The global offshore and marine sector has seen reasonably strong growth in the years following the international financial crisis. This is largely due to a confluence of factors such as improving economic and trade conditions, a global commodities boom, as well as high oil prices stimulating further exploration and production.
 
However, the global outlook has changed considerably in the last 12 months. The global powerhouse that is China is experiencing slowing economic growth, even while it is embarking on an ambitious path of economic reforms. This has had a knock-on effect on global trade and commodities demand. Meanwhile, a mismatch between abundant oil supply and lacklustre energy demand has resulted in a plunge in oil prices, and oil and gas exploration activities grinding to a halt globally. For the offshore and marine sector, the net results of these developments has been an increase in the number of project cancellations and contract delays, against a backdrop of fewer new orders.
 
Meanwhile, Singapore is also undergoing an economic transformation of its own on the domestic front. Through a reduction in foreign manpower supply, the Singapore government has been encouraging local businesses to increase labour productivity, while making the shift towards economic value creation. Having already started a few years ago, the economic transformation has been gaining momentum, with local businesses getting onboard the bandwagon. 

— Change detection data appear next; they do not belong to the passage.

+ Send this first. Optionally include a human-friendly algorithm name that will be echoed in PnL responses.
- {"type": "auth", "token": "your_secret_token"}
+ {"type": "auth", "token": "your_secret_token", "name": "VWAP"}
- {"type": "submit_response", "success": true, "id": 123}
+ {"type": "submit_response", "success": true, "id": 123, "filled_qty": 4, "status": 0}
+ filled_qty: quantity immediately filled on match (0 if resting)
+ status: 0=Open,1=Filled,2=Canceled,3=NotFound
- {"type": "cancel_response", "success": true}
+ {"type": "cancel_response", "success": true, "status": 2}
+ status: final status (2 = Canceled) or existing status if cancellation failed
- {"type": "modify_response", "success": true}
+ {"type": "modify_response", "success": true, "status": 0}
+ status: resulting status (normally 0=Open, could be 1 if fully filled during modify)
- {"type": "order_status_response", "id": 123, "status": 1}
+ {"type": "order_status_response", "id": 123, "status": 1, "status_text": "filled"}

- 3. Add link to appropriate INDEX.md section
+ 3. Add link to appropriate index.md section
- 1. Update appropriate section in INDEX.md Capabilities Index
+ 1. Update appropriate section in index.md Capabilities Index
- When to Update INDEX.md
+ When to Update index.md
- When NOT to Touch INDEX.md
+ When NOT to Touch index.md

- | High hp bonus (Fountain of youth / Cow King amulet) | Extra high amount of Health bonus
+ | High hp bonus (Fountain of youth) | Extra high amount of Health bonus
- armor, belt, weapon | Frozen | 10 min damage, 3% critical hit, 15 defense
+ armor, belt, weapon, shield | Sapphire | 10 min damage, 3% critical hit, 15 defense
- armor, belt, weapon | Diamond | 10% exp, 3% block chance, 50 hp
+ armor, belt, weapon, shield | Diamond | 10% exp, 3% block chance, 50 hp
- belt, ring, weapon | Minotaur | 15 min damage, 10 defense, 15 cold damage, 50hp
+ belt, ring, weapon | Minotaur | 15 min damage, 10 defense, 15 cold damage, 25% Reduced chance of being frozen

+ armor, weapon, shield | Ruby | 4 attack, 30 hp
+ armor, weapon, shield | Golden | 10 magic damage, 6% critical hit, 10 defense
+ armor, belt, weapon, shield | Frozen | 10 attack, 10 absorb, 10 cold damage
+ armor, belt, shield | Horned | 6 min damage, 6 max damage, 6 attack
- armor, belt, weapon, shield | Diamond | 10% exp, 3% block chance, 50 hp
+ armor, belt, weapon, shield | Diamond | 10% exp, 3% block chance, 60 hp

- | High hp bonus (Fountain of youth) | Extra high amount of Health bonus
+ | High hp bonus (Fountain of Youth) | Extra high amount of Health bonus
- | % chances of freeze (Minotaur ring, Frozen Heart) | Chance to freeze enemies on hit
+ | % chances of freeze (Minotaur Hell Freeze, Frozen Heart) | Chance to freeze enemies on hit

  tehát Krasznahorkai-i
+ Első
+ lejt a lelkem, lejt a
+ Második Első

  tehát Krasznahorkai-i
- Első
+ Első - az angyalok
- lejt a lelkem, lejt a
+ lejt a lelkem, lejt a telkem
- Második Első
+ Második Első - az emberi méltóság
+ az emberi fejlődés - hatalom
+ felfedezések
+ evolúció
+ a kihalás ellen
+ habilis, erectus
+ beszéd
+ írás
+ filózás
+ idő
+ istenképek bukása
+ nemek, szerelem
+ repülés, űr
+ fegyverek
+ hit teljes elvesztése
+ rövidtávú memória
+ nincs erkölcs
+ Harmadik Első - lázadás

Charting a Way through Choppy Waters 

With the offshore and marine sector beset by such a multitude of troubles, it can be easy to lose sight of the bright spots that still exist. Speaking at the Association of Singapore Marine Industries (ASMI) anniversary dinner in October 2015, Senior Minister of State for Transport Josephine Teo addressed these points to a gathering of industry professionals.
 
She noted that the Republic’s industry remains robust, underpinned by strong fundamentals and a strong order book. Furthermore, the industry can also leverage on its expertise in offshore conversions and repair to make further inroads into the Floating LNG Vessel (FLNGV) sector. For example, Keppel Shipyard was awarded a contract worth over US$600 million to convert an LNG (liquified natural gas) carrier into a FLNGV. This was their third such project.
 
Given a global shift to cleaner fuels such as LNG – as well as Singapore’s own ambitions to become a regional LNG trading hub – there are definitely opportunities in this sector to be realised. One of these is the niche market segment for the repair and maintenance of LNG vessels. It is in this area that Sembawang Shipyard is recognised globally as a leader for LNG vessel repairs, refits, and life extension works.

Finding a Way Forward with Productivity and Technology 

In alignment with the national push towards greater productivity and technology adoption, the Singapore government is also keen to implement these measures to help the offshore and marine sector here. For one, a Marine Transformation Plan (MTP) has been drawn up to boost the productivity of the marine industry. The Operations Management Innovation Programme for the marine industry (OMNI@Marine) programme was launched in 2012 – a joint collaboration between ASMI, the Singapore Workforce Development Agency (WDA) and the Singapore Institute of Manufacturing Technology (SIMTech) – with the objective of helping marine firms identify and address productivity gaps
 
Meanwhile, the Marine and Offshore Technology Centre of Innovation (MOT-COI) – established since 2006 – has also been helping companies with more than 150 technology adoption projects. One such project resulted in the development of an automated machine to service old, used and rusted scaffold couplers.
 
On the talent development front, the government has also launched the SkillsFuture Earn and Learn Programme for Marine & Offshore Engineering. This year-long programme allows candidates to gain a specialist diploma in marine production and the attainment of specialised skills, through learning and working stints at local firms.